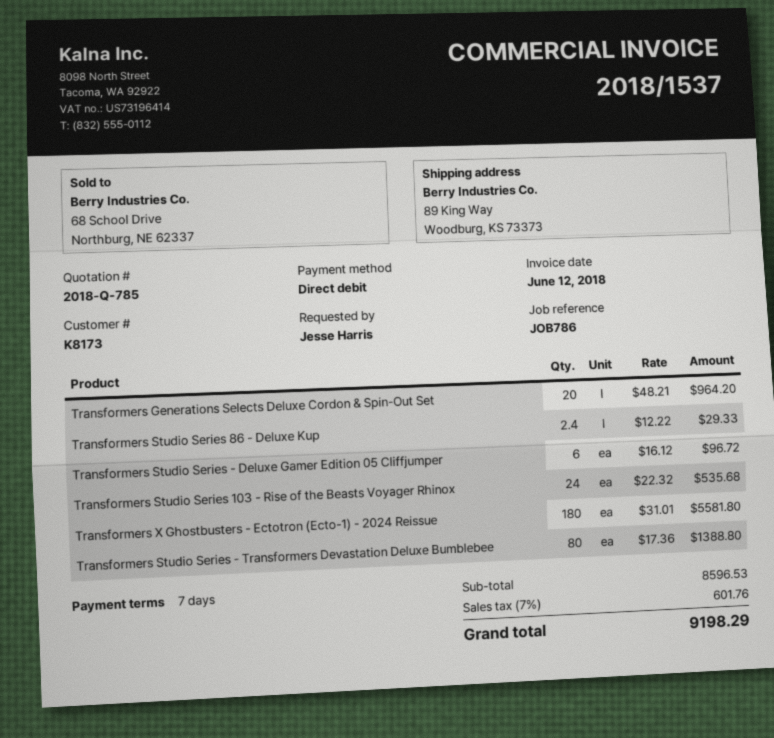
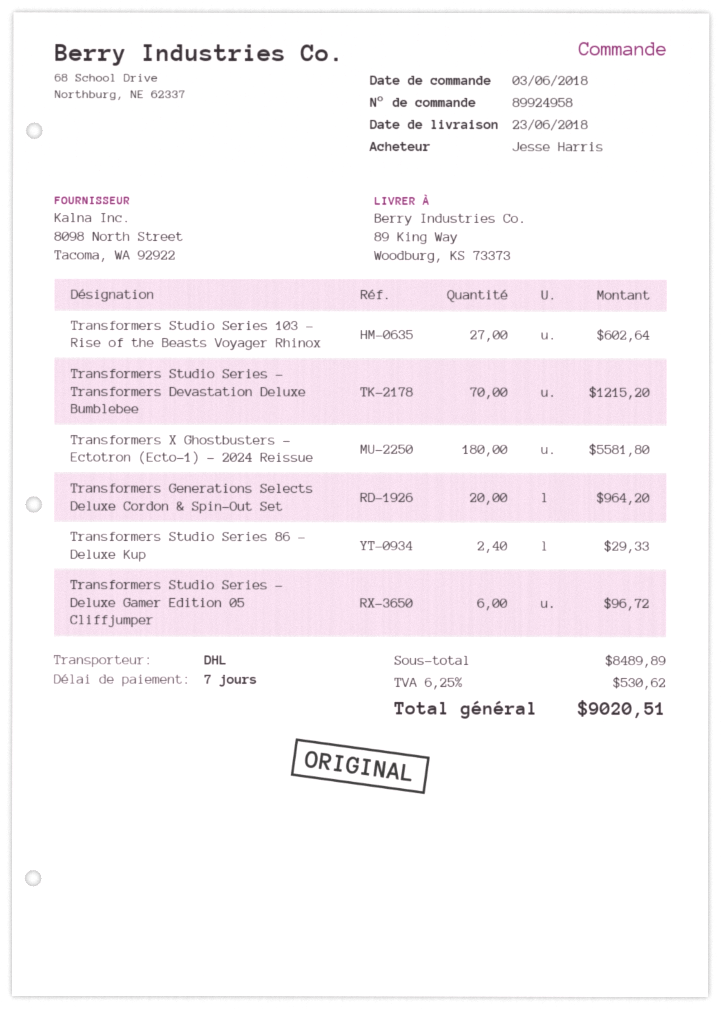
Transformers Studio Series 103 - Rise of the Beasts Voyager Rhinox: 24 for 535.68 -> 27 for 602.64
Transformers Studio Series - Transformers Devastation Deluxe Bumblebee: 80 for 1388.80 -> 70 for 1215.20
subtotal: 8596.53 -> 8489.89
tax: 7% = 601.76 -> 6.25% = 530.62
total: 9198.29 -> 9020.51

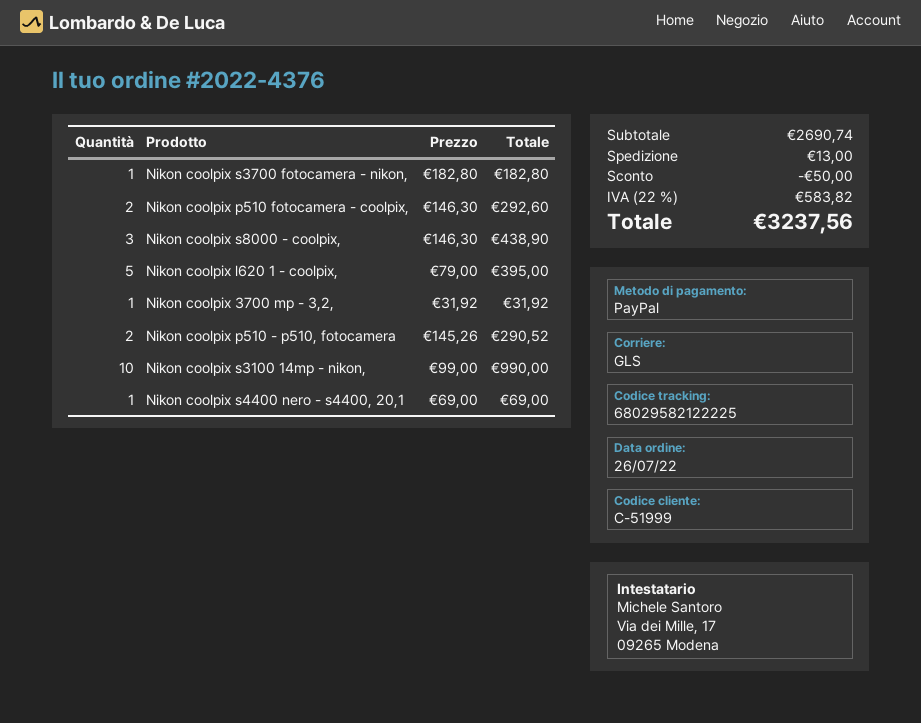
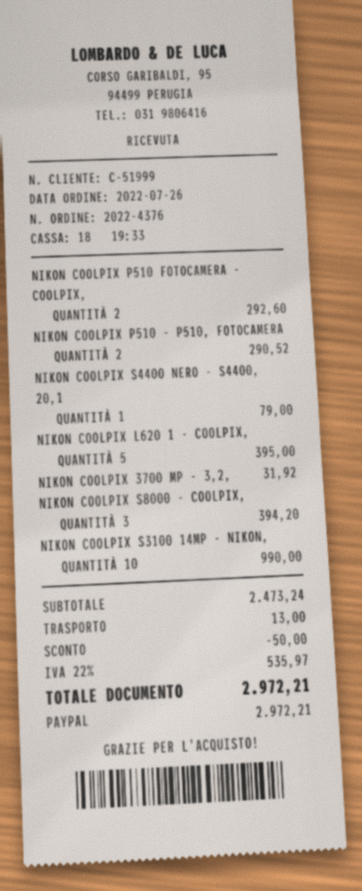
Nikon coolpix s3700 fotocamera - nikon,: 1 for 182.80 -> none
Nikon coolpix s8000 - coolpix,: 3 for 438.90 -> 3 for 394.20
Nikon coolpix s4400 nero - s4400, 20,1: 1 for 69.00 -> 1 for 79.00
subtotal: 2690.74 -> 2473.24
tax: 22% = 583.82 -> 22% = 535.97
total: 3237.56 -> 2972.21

==*==

Write the records out again in full, exactly, and skip every picture.

Transformers Studio Series 103 - Rise of the Beasts Voyager Rhinox: 24 for 535.68 -> 27 for 602.64
Transformers Studio Series - Transformers Devastation Deluxe Bumblebee: 80 for 1388.80 -> 70 for 1215.20
subtotal: 8596.53 -> 8489.89
tax: 7% = 601.76 -> 6.25% = 530.62
total: 9198.29 -> 9020.51

Nikon coolpix s3700 fotocamera - nikon,: 1 for 182.80 -> none
Nikon coolpix s8000 - coolpix,: 3 for 438.90 -> 3 for 394.20
Nikon coolpix s4400 nero - s4400, 20,1: 1 for 69.00 -> 1 for 79.00
subtotal: 2690.74 -> 2473.24
tax: 22% = 583.82 -> 22% = 535.97
total: 3237.56 -> 2972.21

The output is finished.